[Change detection data]
◇ ◇ ◇ ◇

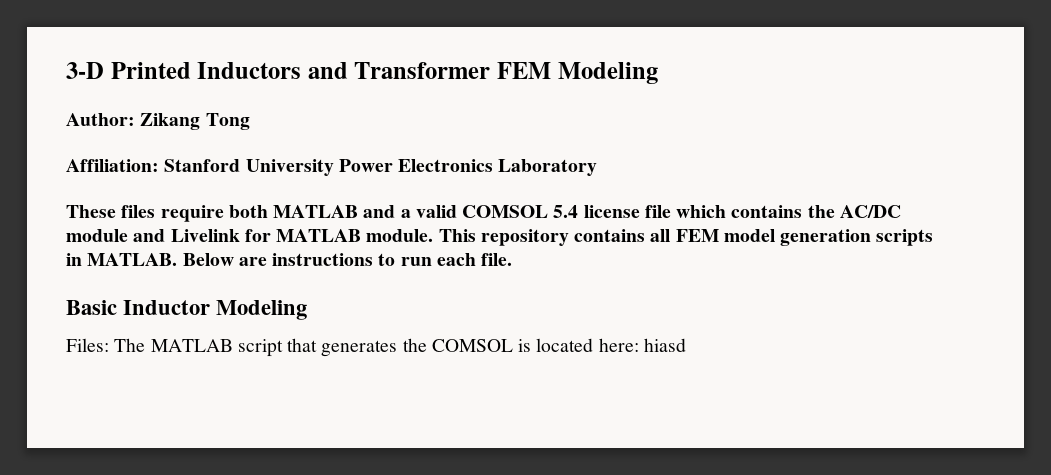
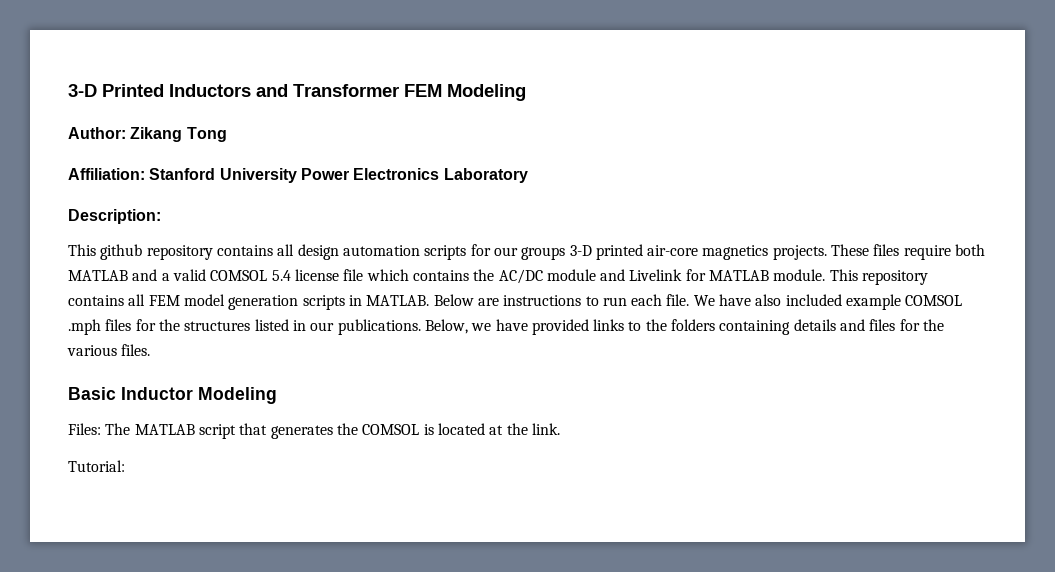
(598, 167) none -> [68,209,161,224] [68,244,827,260] Description: // This github repository contains all design automation scripts for our groups 3-D printed air-core magnetics projects.
(513, 259) none -> [693,294,963,310] [68,319,945,335] [67,344,151,356] We have also included example COMSOL .mph files for the structures listed in our publications. Below, we have provided links to the folders containing details and files for the various files.
[598,338,686,352] here: hiasd -> [489,423,560,435] [68,460,125,472] at the link. // Tutorial:

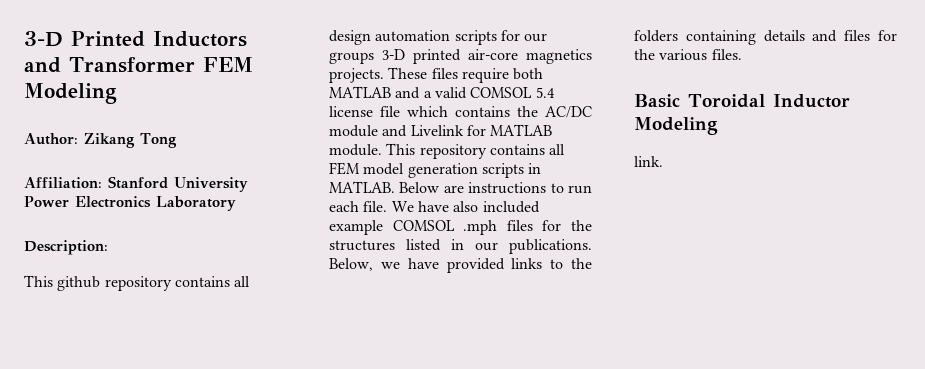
(116, 393) none -> [688,94,765,108] Toroidal
[68,423,528,439] Files: The MATLAB script that generates the COMSOL is located at the -> (718, 126) none
[68,460,125,472] // Tutorial: -> (663, 161) none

◇ ◇ ◇ ◇

### What the task requires
What the answer needs is every line from the one with "[598,338,686,352] here: hiasd" through the last line of the data, reproduced word for word and with pictures omitted.

### Answer area
[598,338,686,352] here: hiasd -> [489,423,560,435] [68,460,125,472] at the link. // Tutorial:

(116, 393) none -> [688,94,765,108] Toroidal
[68,423,528,439] Files: The MATLAB script that generates the COMSOL is located at the -> (718, 126) none
[68,460,125,472] // Tutorial: -> (663, 161) none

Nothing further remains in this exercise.